US envoy offers help in Jaipur blasts

May 14th, 2008 - 4:50 pm ICT by admin  

New Delhi, May 14 (IANS) US Ambassador to India David Mulford met Indian Foreign Secretary Shivshankar Menon Wednesday morning and offered all assistance in investigations into the serial blasts that rocked the Rajasthan capital Jaipur the day before. According to a US embassy official, the half-hour meeting that began at 11 a.m. was a scheduled one. But with the blasts, terrorism and its aftermath was high on the agenda.

“We have offered our assistance in analysing and understanding the aftermath of the tragedy.

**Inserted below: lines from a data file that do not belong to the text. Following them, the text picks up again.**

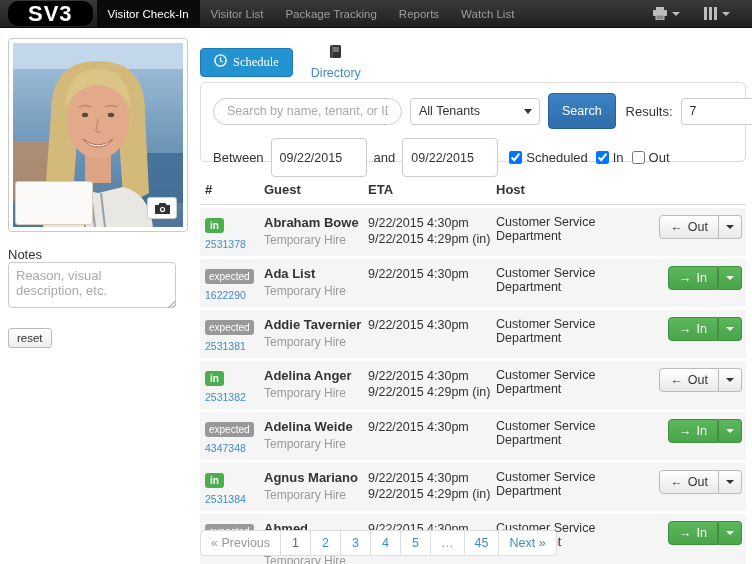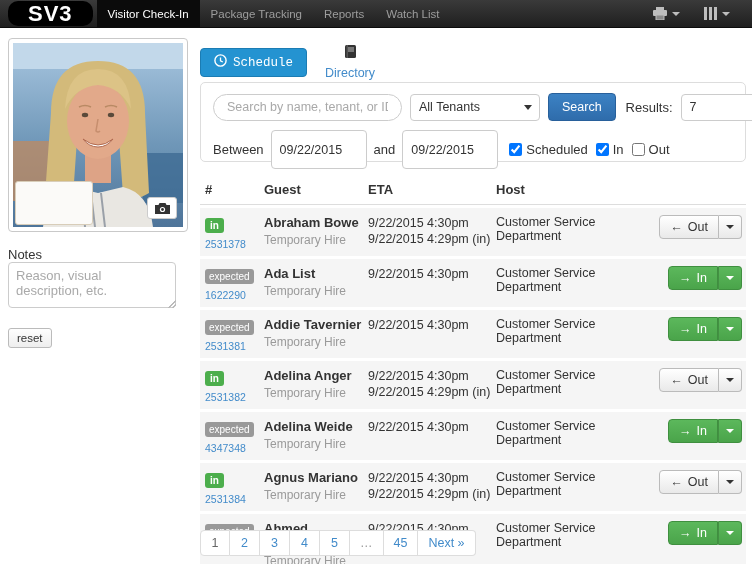"Visitor List" a.nav-item { html: none -> <a>Visitor List</a> }
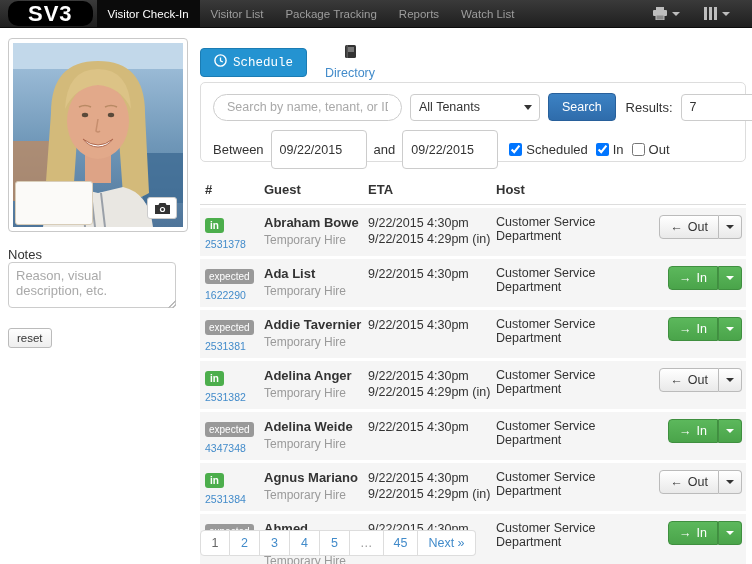"Schedule" .schedule-btn { font-family: Liberation Mono, monospace -> Liberation Serif, serif }
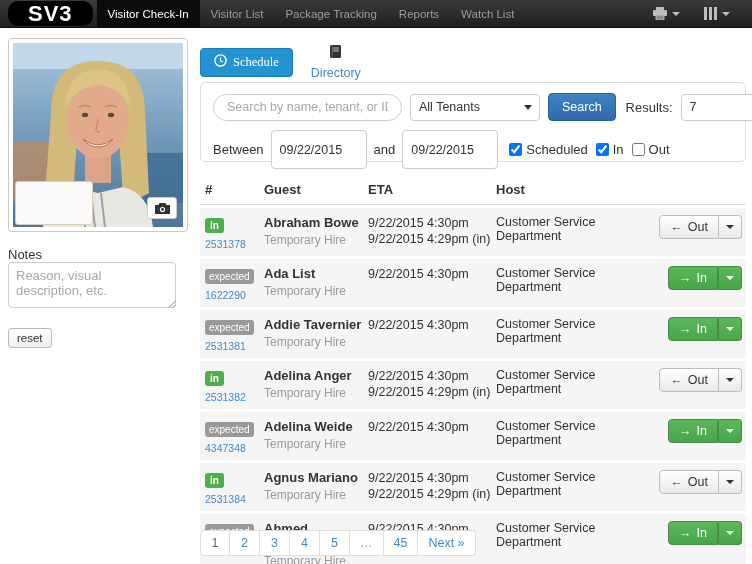"Search" .search-btn { height: 28px -> 36px }
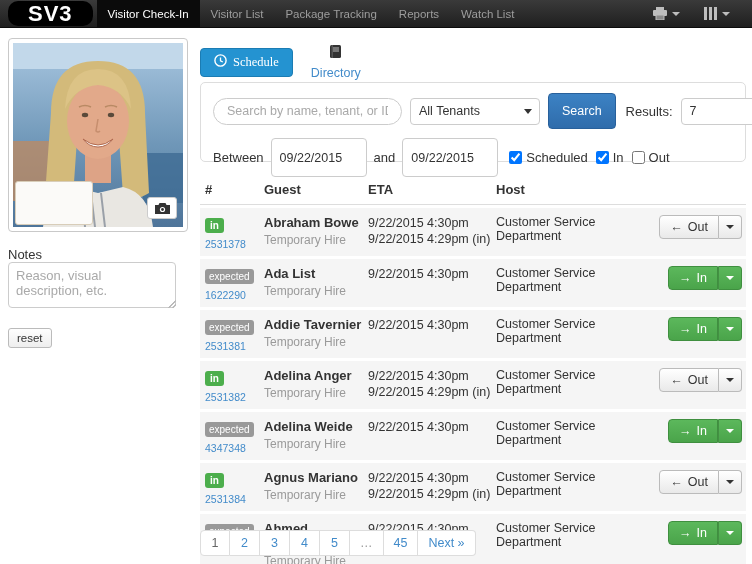"« Previous" a.page-cell { html: none -> <a>« Previous</a> }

We told the government that we are willing to help them in any way we can,” Mulford told reporters outside South Block after the meeting.

The foreign secretary said the blasts were still being investigated and more facts had to be gathered before fingers could be pointed.

“The Jaipur case, we are still in process of investigating. When we come to some conclusions, we will see where the sources are, where the roots are, where it’s come from, how it happened; and then we will decide what we do,” said Menon.

He added that cross border infiltration and terrorism would certainly be a “high priority” in the agenda of the forthcoming talks with Pakistan at the foreign secretary and foreign ministry level next week in Islamabad.

“For us the fact of infiltration itself is the problem and we will deal with it on the ground - but also bilaterally with Pakistan, we will raise it with them,” he said.

At least 63 people were killed and more than 200 injured in a series of synchronised blasts in Jaipur’s walled city area Tuesday evening.

The two officials also talked about relief operations in cyclone-hit Myanmar, which has been hostile to foreign aid from western nations. Indian External Affairs Minister Pranab Mukherjee had in his telephone call to his Myanmarese counterpart urged him to accept international aid, which the latter had accepted.

But there were still reports of relief supplies of foreign aid agencies being confiscated and substandard food being distributed among the thousands of victims of Cyclone Nargis.